### Required action
Write out each record exactly as given, but do not include the pictures.

The records Start Marker

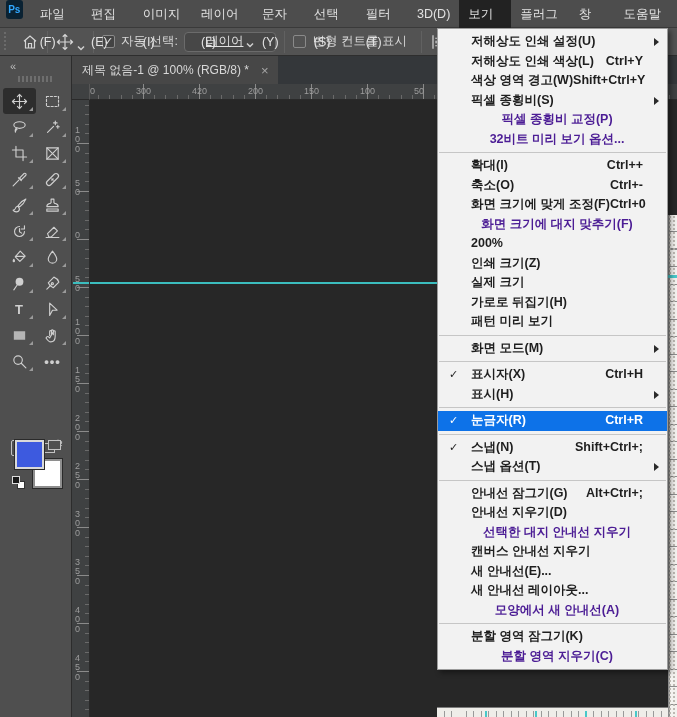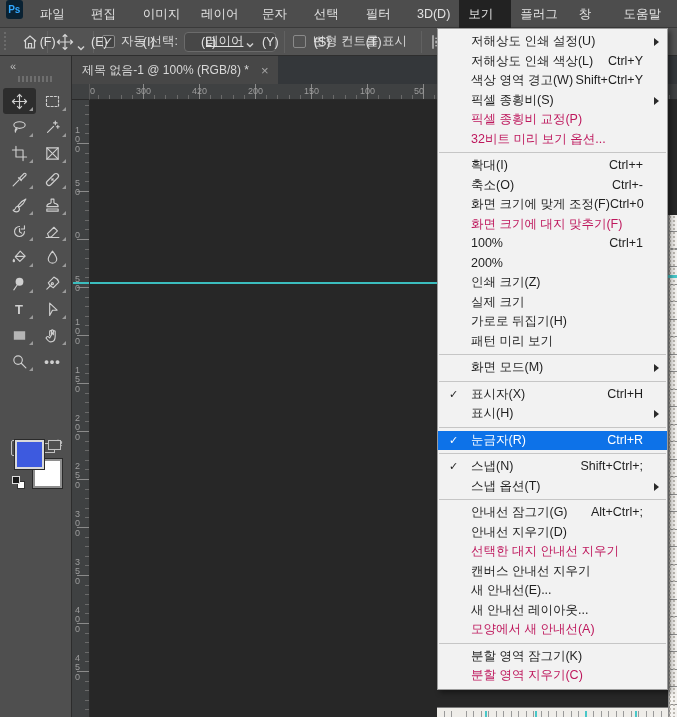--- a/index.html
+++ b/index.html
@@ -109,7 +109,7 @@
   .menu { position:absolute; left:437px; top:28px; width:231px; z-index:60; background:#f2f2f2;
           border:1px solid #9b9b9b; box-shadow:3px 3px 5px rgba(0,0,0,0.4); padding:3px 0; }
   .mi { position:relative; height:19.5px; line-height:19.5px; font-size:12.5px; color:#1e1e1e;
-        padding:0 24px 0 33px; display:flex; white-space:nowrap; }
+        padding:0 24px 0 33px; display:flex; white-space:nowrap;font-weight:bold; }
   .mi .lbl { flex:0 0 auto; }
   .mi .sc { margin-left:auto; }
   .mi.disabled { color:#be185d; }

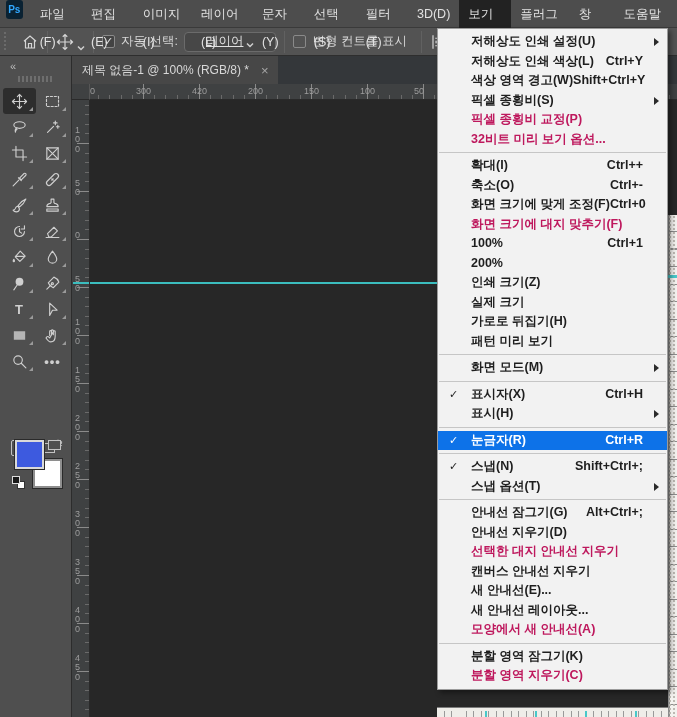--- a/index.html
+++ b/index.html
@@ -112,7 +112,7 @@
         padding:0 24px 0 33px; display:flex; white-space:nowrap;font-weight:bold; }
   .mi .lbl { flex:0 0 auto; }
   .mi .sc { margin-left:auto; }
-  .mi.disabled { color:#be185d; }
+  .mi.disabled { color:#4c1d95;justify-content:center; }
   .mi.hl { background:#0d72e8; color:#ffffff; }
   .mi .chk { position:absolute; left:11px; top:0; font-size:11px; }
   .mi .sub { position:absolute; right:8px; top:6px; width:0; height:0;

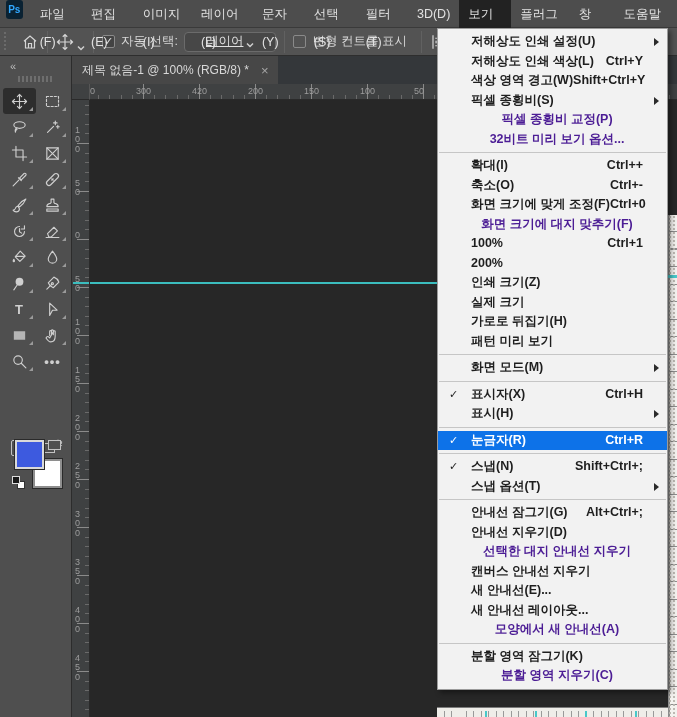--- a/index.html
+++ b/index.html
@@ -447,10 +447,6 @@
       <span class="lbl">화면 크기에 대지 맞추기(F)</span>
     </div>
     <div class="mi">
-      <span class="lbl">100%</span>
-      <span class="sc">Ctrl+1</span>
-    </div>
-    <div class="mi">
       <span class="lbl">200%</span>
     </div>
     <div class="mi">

The records End Marker

### Written reply
--- a/index.html
+++ b/index.html
@@ -109,7 +109,7 @@
   .menu { position:absolute; left:437px; top:28px; width:231px; z-index:60; background:#f2f2f2;
           border:1px solid #9b9b9b; box-shadow:3px 3px 5px rgba(0,0,0,0.4); padding:3px 0; }
   .mi { position:relative; height:19.5px; line-height:19.5px; font-size:12.5px; color:#1e1e1e;
-        padding:0 24px 0 33px; display:flex; white-space:nowrap; }
+        padding:0 24px 0 33px; display:flex; white-space:nowrap;font-weight:bold; }
   .mi .lbl { flex:0 0 auto; }
   .mi .sc { margin-left:auto; }
   .mi.disabled { color:#be185d; }

--- a/index.html
+++ b/index.html
@@ -112,7 +112,7 @@
         padding:0 24px 0 33px; display:flex; white-space:nowrap;font-weight:bold; }
   .mi .lbl { flex:0 0 auto; }
   .mi .sc { margin-left:auto; }
-  .mi.disabled { color:#be185d; }
+  .mi.disabled { color:#4c1d95;justify-content:center; }
   .mi.hl { background:#0d72e8; color:#ffffff; }
   .mi .chk { position:absolute; left:11px; top:0; font-size:11px; }
   .mi .sub { position:absolute; right:8px; top:6px; width:0; height:0;

--- a/index.html
+++ b/index.html
@@ -447,10 +447,6 @@
       <span class="lbl">화면 크기에 대지 맞추기(F)</span>
     </div>
     <div class="mi">
-      <span class="lbl">100%</span>
-      <span class="sc">Ctrl+1</span>
-    </div>
-    <div class="mi">
       <span class="lbl">200%</span>
     </div>
     <div class="mi">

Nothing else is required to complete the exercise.